Instructors are also getting excited about the latest improvement to their curriculum.
“Virtual reality is exciting for me as an anatomy instructor because it is going to help enhance the students’ understanding of the arrangement of the body,” said Derek Harmon, an assistant professor of Anatomy, according to USCF. “Because the better they know the body, the better physicians they will end up being for the rest of their careers.”
Room for Growth
Compared to its potential, the VR anatomy program at UCSF is just a skeleton. Instructors envision a more complete program which places students in a virtual operating room to depict the stressful and dynamic situations involving traumatic injuries.
“It is hard to simulate a realistic trauma experience where nobody is going to get hurt,” said Kimberley Topp, a professor of Physical Therapy and Anatomy, according to UCSF. The VR program provides a solution to that problem.

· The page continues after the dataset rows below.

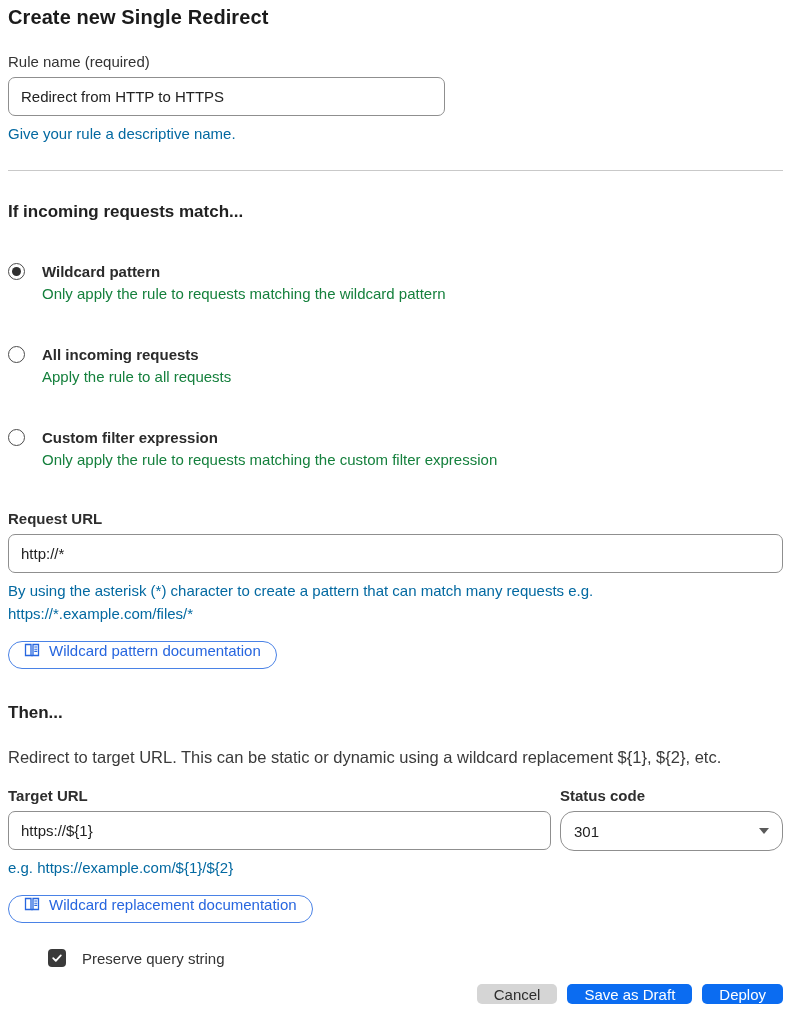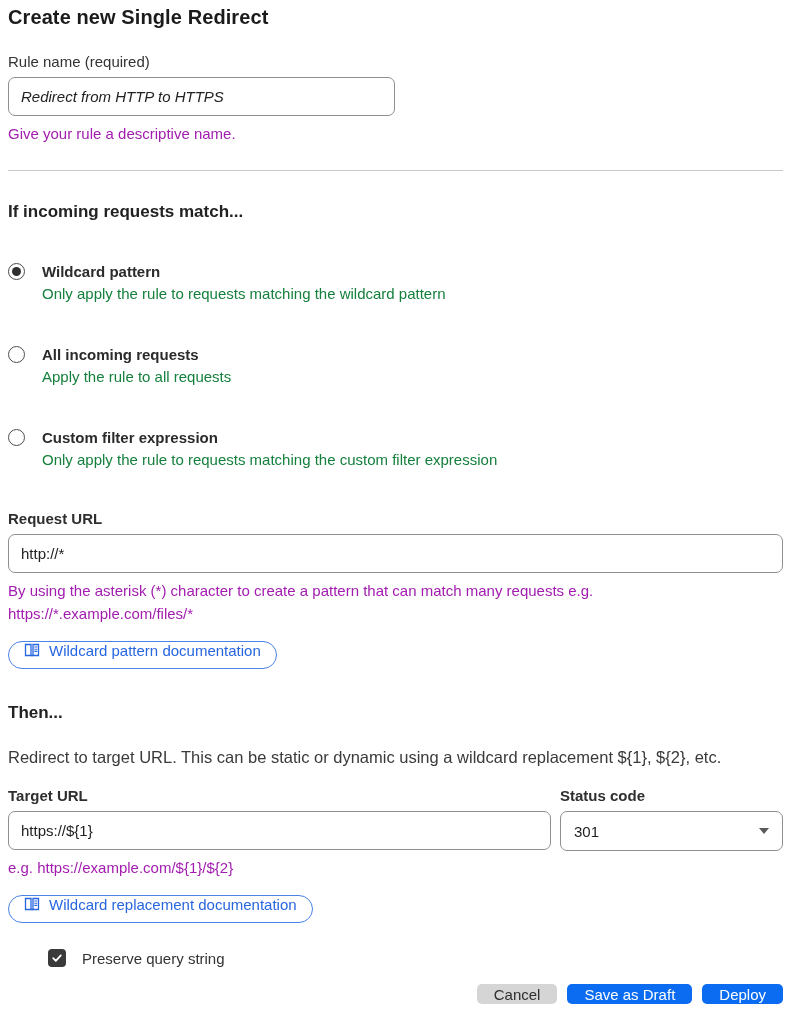"Redirect from HTTP to HTTPS" .rule-input { font-style: italic -> none; width: 387px -> 437px }
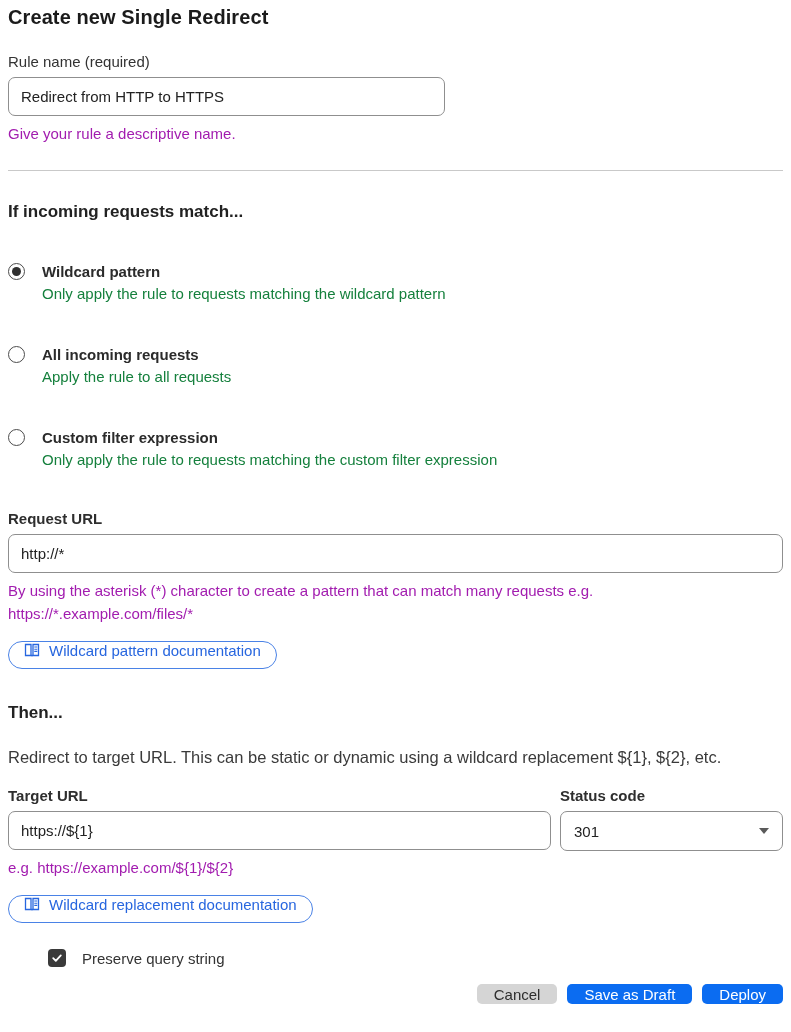"Give your rule a descriptive" .helper { color: #a21caf -> #0369a1 }
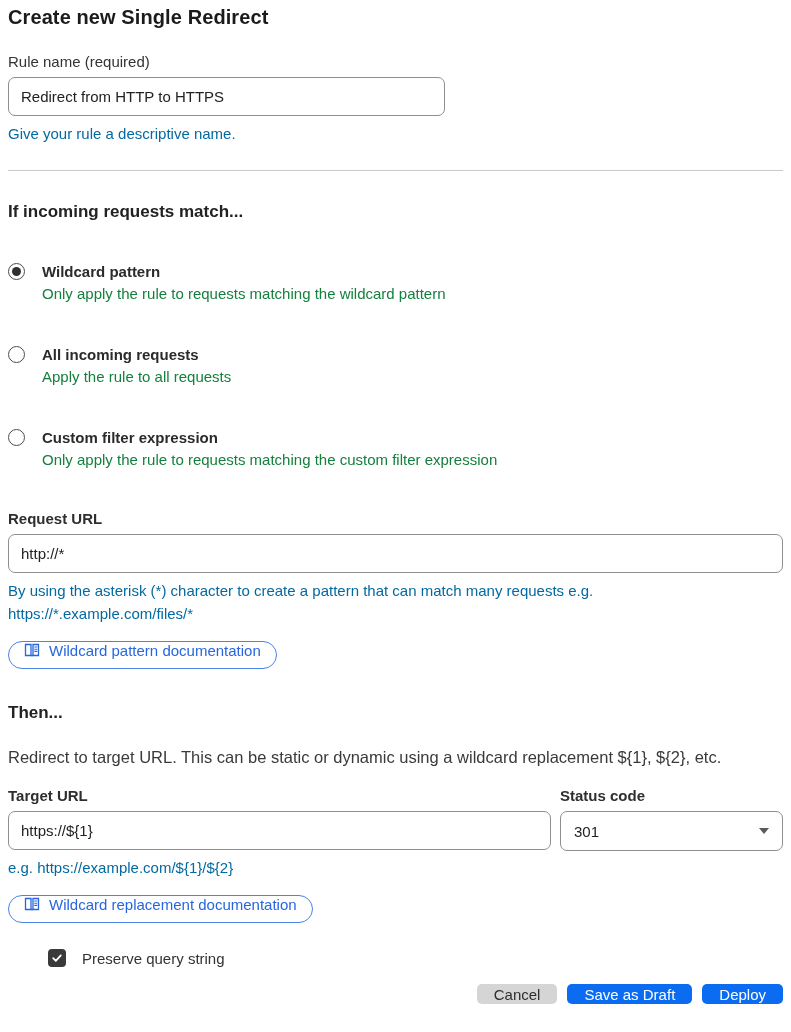"301" .select-box { border-radius: 7px -> 14px }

Other instructors foresee a program that would depict a doctor’s appointment. The virtual patient will display specific symptoms which relate to specific diseases, and even exhibit different personalities or behaviors that make the practice of medicine varied and difficult.
One of the greatest benefits of the VR program is that it renews and refreshes student engagement. At the end of the day, learning about the incredible intricacies of the human body in a stress- and mess-free environment is fun.
Other Uses of VR
The UCSF is not the first time VR technology that has been used to treat medicine. In 2016, Professor Shafi Ahmed filmed a surgical cancer procedure with two Mativision 360 degree cameras. 13,000 med students from around the world watched with the ability to pan around the room as Dr. Ahmed worked.
“As a champion of new technology in medicine, I believe that virtual and augmented reality can revolutionize surgical education and training, particularly for developing countries that don’t have the resources and facilities of [advanced] hospitals,” Ahmed said, according to the Huffington Post.
This is only the tip of the iceberg when it comes to VR in medicine. Besides its use as an educational tool, many researchers also use it as a form of treatment. A separate initiative at UCSF, for example, has been in progress at the Benioff Children’s Hospital in Oakland. Along with KindVR, the company that designed the experience, the VR headsets are programed with a stress-relieving interactive experience to help kids cope with invasive surgeries or procedures. More initiatives are doubtless just around the corner.